Jeff King wrote:
On Sun, Sep 07, 2008 at 10:31:52AM -0700, Junio C Hamano wrote:
All depends on how "an empty repository" is defined. My definition of an
empty repository would have been:
- No objects in it;
- No index;
- No refs except symrefs.
Agreed. In the original message, he used the phrase "no existing
commits" which I latched onto (to mean "no existing commits on this
branch"). But the subject does say "empty repository". :)
Eric, maybe you can tell us more about what you're trying to accomplish?
Sure, I'm writing a patch for the debcommit script for the Debian
project. It's a script which parses the Debian changelog for a package,
generates a commit message, and commits to an SCM system.
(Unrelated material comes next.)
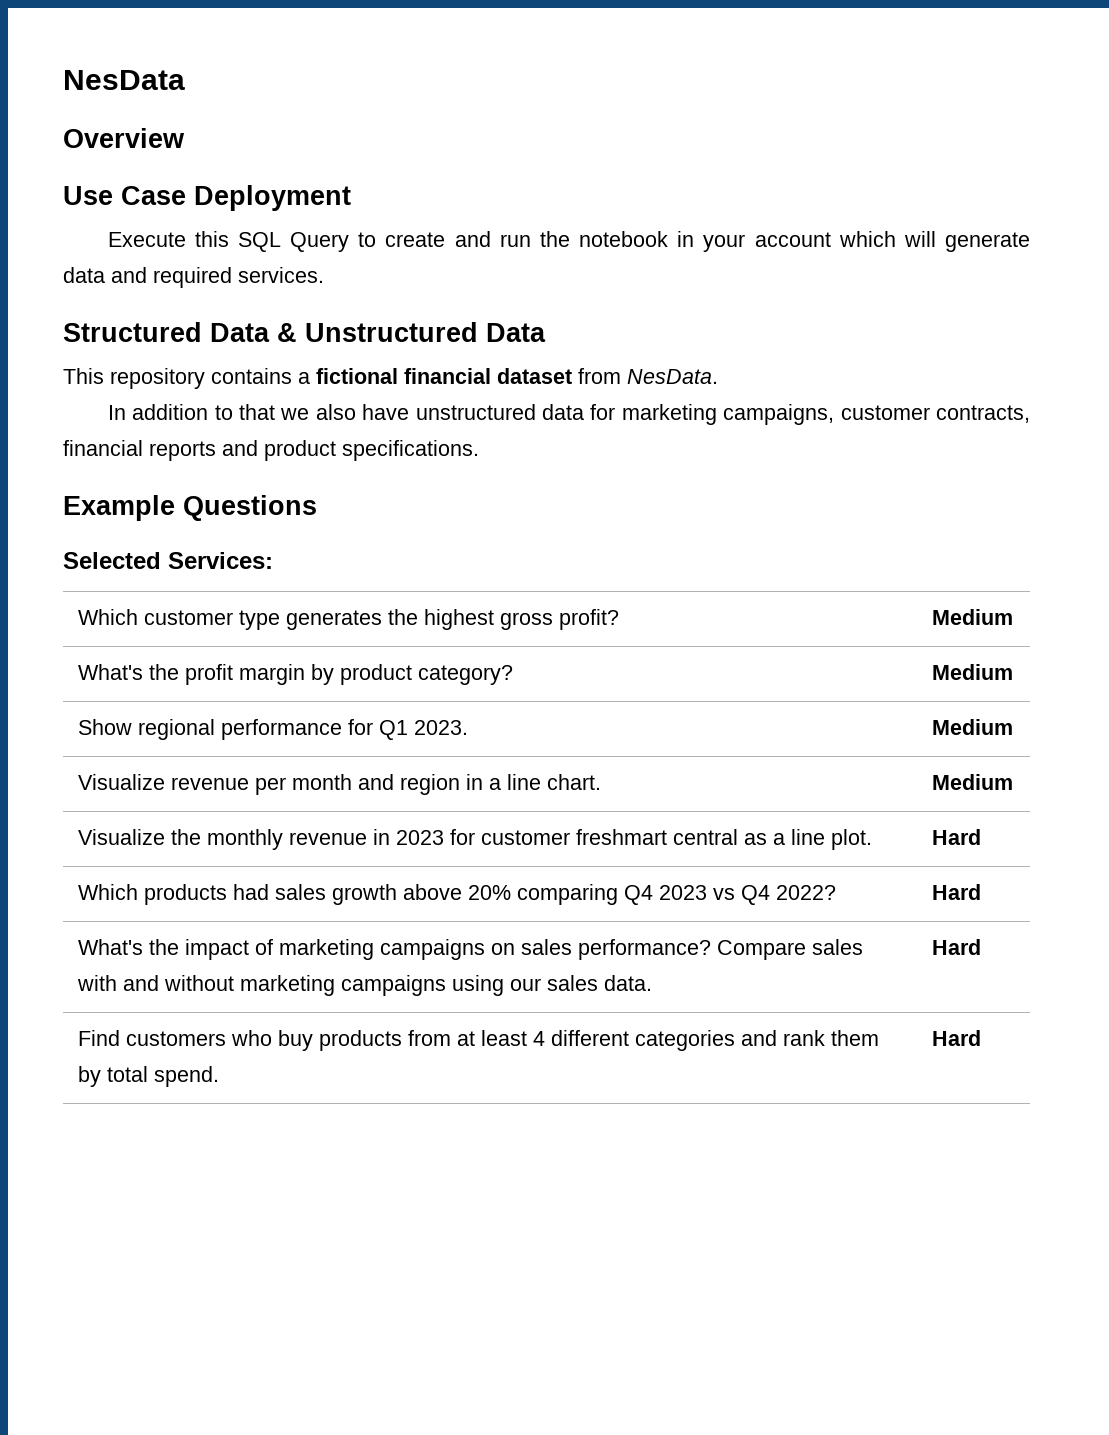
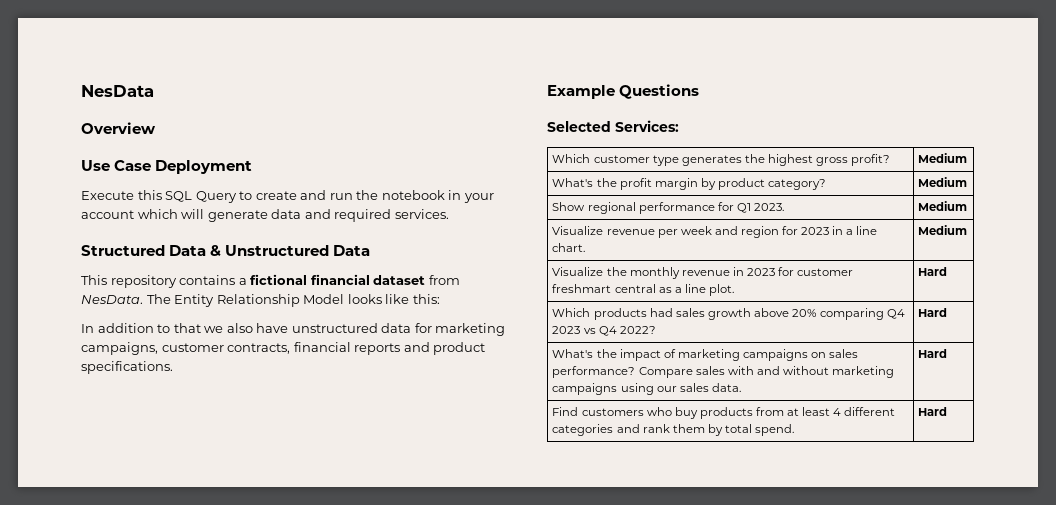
+ The Entity Relationship Model looks like this:
- Visualize revenue per month and region in a line chart. | Medium
+ Visualize revenue per week and region for 2023 in a line chart. | Medium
The case I'm looking to protect against is the following:
$ mkdir -p new-repo/debian
$ cd new-repo
$ git init
$ vi debian/changelog (add a few lines)
$ git add debian/changelog
$ debcommit
(which runs
$ git diff --cached debian/changelog)
If I can test before the git-diff, then I can run "diff debian/changelog
/dev/null" instead of the git-diff and all is well.
I don't want to test failure of the git-diff itself, because I want
debcommit to fail if there's something wrong *other* than a new repo.
Also, I want to use a git command to do it, because I don't have any
guarantees about how things are setup, other than "we're using git."
I'm okay with debcommit proceeding if the repo has a commit but is
borked from manually editing the HEAD ref, but I'm not sure how the
maintainers of the script feel about that. So if it's possible to
differentiate between the two cases, bonus, but not necessary.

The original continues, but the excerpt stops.